__WORK REQUIRED__: How many lines of these entries hold the string "Unknown"? Reply with the number alone.

__DATA__:
┌────────

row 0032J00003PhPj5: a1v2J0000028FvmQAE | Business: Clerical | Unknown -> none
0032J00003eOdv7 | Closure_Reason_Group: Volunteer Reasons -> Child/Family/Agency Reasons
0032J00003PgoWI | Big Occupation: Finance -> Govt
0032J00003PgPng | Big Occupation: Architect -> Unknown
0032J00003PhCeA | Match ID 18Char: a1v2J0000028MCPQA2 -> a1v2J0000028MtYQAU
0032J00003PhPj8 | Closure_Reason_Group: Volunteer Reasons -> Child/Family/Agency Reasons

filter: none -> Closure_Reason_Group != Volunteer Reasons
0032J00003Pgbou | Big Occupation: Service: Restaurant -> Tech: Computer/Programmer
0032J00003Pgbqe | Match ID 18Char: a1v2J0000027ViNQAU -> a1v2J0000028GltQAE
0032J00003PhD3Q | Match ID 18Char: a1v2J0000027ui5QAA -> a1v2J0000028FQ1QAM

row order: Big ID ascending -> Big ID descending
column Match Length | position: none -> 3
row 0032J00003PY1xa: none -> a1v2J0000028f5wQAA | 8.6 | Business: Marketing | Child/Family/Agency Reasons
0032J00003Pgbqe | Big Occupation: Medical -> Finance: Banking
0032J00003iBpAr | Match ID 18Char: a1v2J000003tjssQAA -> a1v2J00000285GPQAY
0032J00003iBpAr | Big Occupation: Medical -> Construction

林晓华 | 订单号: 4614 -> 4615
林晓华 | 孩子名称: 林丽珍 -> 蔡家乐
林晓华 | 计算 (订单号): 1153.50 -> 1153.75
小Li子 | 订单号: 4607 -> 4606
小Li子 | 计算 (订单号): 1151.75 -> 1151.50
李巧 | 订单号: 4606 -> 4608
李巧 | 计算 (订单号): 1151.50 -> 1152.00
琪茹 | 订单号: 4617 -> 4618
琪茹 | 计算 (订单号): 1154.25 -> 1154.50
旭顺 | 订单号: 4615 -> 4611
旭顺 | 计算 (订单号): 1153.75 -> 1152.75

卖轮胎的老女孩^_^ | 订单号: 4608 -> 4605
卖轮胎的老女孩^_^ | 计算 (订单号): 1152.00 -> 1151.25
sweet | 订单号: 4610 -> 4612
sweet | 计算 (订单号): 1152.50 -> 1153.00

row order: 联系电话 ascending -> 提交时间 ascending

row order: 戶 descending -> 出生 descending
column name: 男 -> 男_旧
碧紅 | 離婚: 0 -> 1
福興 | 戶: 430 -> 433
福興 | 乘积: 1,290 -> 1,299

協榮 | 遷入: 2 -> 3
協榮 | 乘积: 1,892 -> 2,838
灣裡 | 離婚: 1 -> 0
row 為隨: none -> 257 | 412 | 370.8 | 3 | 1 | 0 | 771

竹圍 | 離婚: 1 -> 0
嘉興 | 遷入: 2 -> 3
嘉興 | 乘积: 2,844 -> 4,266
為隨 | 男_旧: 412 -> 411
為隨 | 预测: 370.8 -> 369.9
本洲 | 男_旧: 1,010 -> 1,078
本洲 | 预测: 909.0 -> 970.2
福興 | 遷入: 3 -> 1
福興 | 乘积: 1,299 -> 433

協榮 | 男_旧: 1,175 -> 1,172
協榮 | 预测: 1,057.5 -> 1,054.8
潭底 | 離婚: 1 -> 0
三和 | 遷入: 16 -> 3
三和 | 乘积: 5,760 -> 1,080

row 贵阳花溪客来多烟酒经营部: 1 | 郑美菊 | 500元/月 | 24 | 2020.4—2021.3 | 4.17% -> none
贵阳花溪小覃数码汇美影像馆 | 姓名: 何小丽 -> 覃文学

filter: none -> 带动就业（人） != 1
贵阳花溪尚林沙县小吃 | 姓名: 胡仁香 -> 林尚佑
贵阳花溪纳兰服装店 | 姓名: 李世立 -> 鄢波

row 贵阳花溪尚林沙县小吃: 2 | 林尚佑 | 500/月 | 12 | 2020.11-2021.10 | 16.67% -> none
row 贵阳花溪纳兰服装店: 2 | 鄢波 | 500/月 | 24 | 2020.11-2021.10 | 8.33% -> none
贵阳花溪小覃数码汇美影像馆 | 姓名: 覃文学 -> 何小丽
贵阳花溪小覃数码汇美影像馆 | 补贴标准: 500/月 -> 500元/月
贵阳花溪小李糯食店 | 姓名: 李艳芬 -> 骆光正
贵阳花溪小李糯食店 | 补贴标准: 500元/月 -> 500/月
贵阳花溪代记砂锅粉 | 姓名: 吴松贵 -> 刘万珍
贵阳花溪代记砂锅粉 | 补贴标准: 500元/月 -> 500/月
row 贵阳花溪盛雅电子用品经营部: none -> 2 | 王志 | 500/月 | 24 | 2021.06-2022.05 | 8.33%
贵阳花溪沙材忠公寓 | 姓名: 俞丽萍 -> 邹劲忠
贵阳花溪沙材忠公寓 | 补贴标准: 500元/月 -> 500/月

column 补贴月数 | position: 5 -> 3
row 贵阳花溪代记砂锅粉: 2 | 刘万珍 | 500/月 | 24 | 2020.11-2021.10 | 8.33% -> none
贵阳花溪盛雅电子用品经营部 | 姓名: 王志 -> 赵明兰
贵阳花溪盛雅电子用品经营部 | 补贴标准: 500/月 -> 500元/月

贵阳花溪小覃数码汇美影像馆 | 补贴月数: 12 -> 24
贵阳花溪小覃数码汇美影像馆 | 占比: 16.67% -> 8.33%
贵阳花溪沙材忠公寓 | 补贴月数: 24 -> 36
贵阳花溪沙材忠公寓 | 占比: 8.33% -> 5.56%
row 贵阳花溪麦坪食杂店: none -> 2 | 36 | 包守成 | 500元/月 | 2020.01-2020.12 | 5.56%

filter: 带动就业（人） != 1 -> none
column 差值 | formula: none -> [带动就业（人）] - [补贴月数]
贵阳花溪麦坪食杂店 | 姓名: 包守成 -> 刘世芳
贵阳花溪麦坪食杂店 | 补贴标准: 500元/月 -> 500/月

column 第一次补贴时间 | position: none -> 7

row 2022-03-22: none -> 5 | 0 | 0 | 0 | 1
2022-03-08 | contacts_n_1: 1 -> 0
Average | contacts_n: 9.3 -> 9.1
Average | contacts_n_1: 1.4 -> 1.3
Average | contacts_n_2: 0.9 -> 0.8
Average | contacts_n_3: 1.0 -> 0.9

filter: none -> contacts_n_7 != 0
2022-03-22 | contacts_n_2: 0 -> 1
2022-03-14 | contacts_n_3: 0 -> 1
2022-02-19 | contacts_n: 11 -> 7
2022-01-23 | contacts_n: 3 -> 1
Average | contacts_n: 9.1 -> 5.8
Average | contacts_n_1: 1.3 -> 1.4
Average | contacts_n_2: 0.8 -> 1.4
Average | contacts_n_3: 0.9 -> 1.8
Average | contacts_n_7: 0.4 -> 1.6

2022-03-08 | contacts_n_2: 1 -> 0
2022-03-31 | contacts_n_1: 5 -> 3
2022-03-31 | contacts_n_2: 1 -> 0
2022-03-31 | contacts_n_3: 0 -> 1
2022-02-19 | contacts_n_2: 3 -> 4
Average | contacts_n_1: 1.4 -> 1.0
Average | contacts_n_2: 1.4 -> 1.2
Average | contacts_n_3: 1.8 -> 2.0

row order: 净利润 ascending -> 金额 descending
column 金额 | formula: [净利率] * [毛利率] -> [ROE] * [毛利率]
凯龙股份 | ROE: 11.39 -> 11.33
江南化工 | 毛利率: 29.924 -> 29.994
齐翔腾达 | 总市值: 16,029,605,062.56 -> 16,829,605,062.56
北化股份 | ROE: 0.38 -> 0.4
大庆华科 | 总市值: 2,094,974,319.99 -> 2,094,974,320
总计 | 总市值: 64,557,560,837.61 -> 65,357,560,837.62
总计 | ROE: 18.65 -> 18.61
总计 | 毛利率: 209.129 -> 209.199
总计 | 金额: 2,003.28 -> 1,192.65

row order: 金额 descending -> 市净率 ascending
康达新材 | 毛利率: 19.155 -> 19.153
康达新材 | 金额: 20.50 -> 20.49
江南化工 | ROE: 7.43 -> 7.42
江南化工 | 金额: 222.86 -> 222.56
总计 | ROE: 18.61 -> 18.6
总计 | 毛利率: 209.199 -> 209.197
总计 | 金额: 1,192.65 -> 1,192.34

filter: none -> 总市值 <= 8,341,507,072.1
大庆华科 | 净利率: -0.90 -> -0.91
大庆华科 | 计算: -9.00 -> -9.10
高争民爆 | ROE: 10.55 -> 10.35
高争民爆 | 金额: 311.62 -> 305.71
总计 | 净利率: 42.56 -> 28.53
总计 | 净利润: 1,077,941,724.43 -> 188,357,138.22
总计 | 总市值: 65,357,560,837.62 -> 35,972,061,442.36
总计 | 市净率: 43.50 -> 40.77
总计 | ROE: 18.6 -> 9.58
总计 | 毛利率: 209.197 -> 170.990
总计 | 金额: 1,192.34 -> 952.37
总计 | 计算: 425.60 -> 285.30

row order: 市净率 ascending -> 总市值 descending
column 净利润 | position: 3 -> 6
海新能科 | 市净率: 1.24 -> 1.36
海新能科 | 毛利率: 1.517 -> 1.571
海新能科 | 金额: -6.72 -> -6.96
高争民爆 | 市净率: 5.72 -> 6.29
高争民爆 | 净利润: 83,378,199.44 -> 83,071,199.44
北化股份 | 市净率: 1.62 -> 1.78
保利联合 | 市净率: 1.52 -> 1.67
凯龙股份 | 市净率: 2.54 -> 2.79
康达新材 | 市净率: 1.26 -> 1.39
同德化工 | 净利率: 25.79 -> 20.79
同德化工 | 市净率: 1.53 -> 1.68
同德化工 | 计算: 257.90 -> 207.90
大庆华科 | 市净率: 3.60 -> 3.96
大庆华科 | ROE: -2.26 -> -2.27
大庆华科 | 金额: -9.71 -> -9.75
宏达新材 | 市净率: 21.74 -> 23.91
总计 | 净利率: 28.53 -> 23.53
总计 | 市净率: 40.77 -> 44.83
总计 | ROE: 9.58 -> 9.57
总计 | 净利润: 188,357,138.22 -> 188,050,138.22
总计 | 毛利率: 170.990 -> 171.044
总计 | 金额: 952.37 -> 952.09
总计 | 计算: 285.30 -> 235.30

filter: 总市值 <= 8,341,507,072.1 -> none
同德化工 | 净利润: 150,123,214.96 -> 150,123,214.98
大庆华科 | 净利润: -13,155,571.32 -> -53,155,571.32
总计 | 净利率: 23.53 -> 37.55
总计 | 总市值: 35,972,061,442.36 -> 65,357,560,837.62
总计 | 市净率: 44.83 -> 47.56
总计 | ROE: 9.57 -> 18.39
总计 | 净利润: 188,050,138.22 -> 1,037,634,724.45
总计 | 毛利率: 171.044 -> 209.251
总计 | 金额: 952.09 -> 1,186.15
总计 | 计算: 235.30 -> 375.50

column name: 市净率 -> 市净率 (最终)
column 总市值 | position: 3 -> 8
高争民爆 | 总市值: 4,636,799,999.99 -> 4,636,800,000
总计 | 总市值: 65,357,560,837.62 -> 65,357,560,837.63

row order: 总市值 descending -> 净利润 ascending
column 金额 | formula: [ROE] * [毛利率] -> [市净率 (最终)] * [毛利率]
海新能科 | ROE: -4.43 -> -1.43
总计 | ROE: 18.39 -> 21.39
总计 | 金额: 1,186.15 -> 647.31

└────────

__WRITTEN RESPONSE__: 2